WHAT IS REQUIRED: Gather all lines with "none" from the records.

DATA FOR THE TASK:
·····

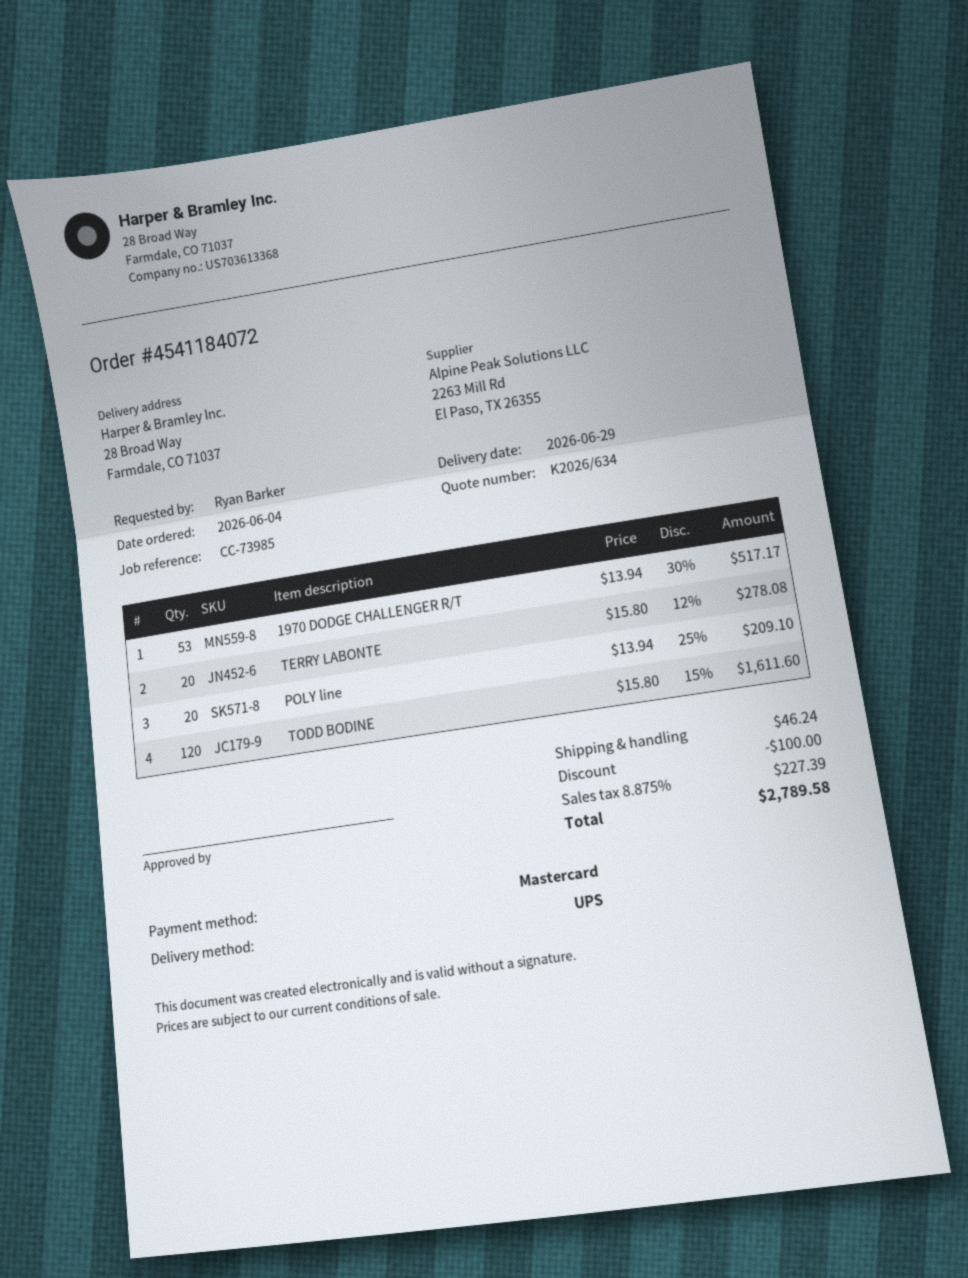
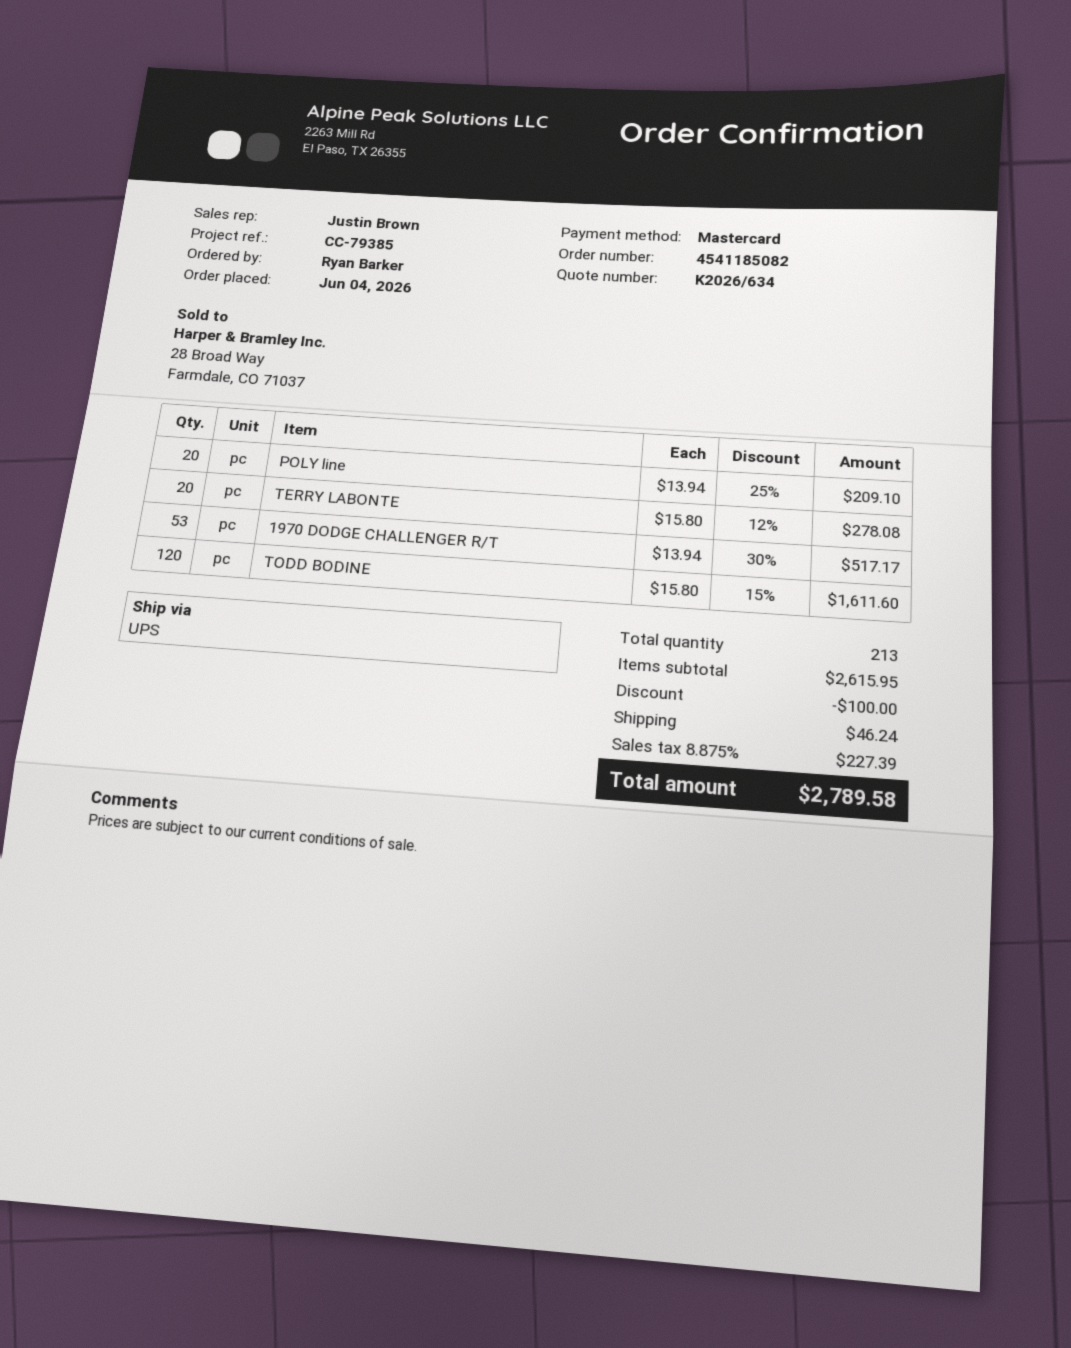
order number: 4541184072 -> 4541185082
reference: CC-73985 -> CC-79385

·····

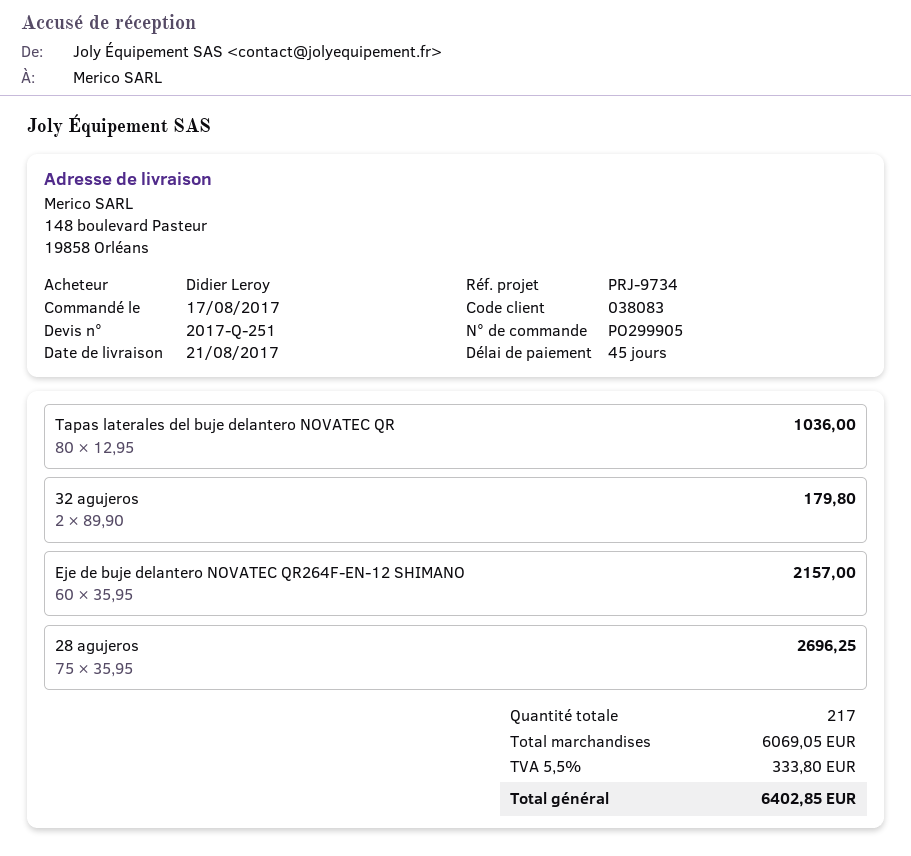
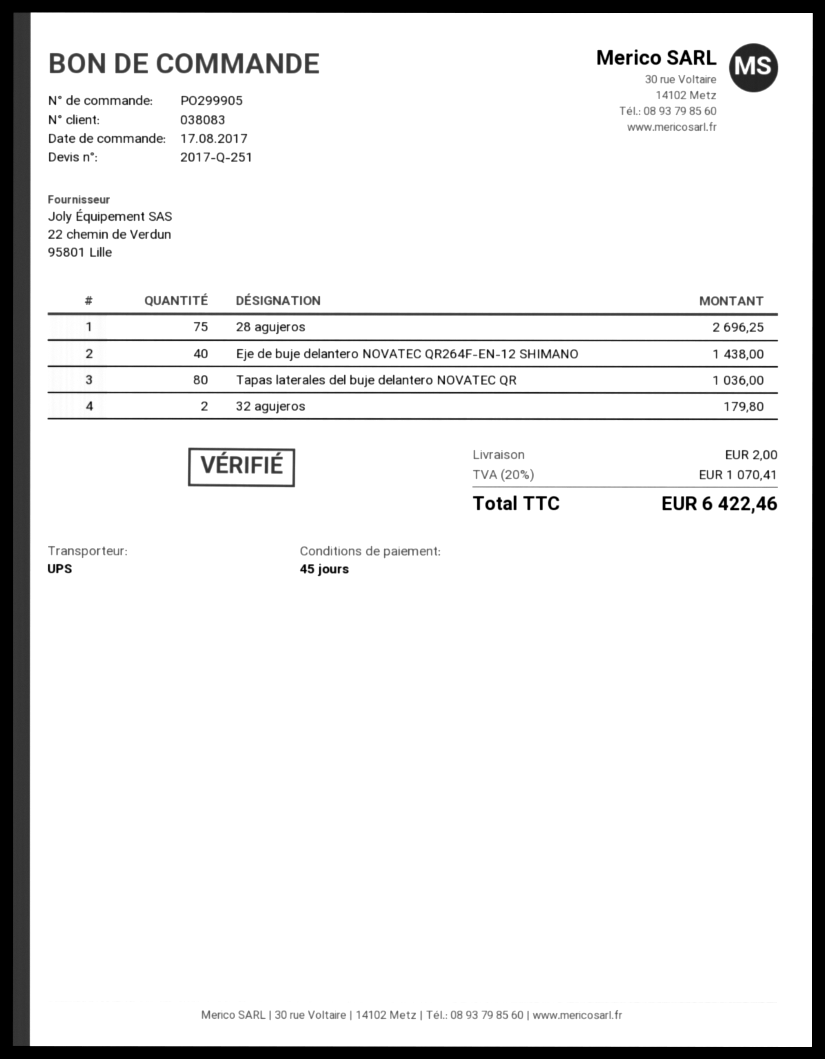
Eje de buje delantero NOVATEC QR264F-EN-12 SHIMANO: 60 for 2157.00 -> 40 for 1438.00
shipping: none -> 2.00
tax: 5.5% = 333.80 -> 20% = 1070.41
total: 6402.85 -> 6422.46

·····

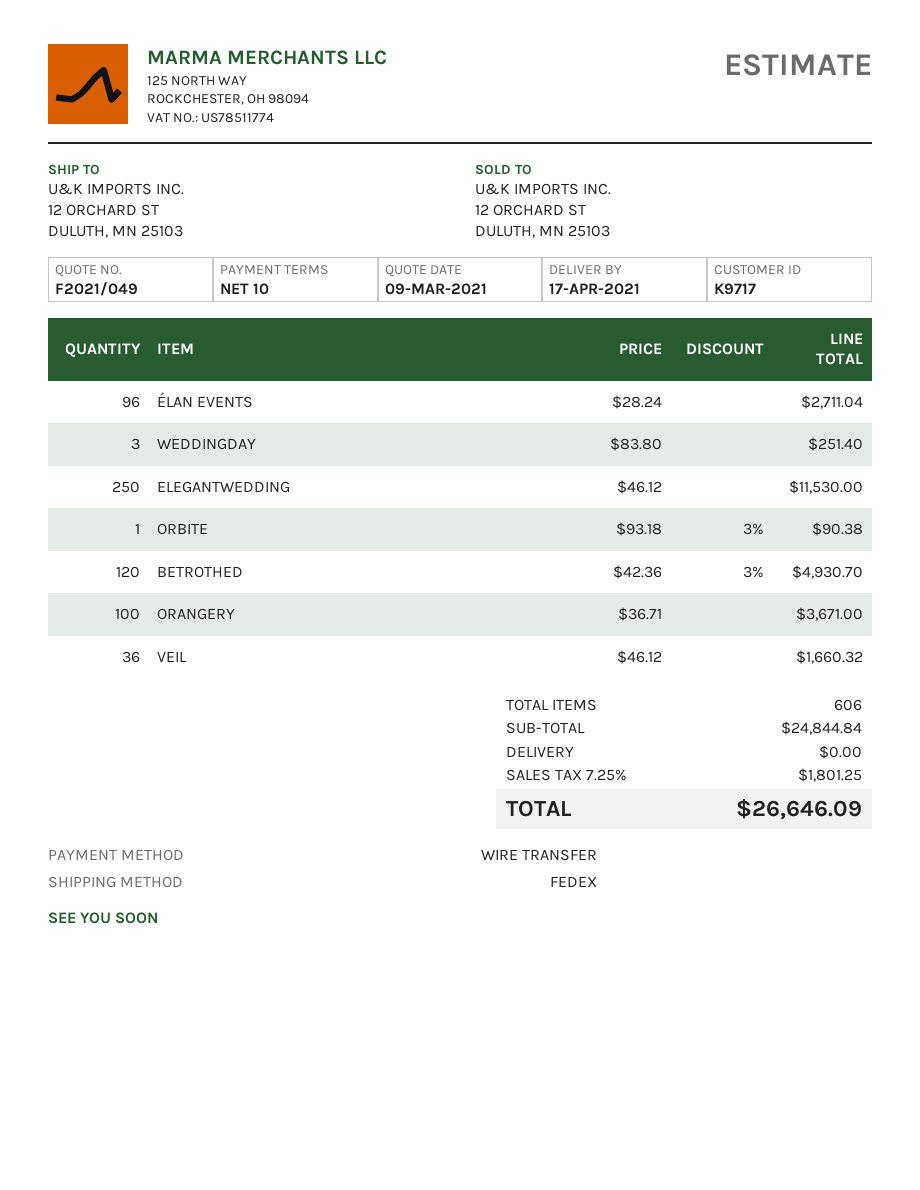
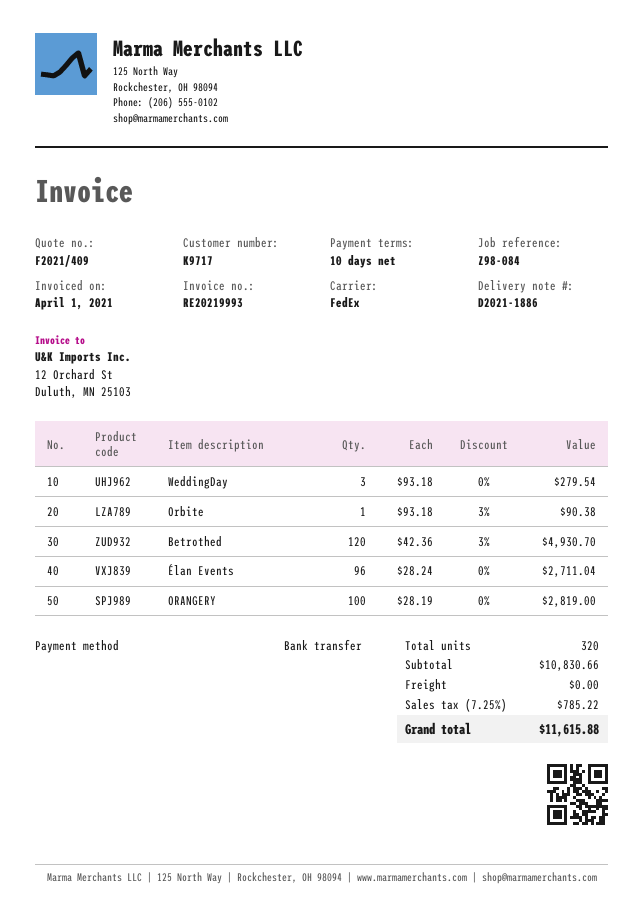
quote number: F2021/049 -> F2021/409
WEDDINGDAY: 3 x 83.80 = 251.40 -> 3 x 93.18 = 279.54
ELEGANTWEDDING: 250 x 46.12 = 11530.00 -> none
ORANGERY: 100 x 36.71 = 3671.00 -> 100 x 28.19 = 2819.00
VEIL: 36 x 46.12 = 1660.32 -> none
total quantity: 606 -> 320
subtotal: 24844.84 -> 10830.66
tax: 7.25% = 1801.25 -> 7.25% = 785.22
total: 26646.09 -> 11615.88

·····

TASK SOLUTION:
shipping: none -> 2.00
ELEGANTWEDDING: 250 x 46.12 = 11530.00 -> none
VEIL: 36 x 46.12 = 1660.32 -> none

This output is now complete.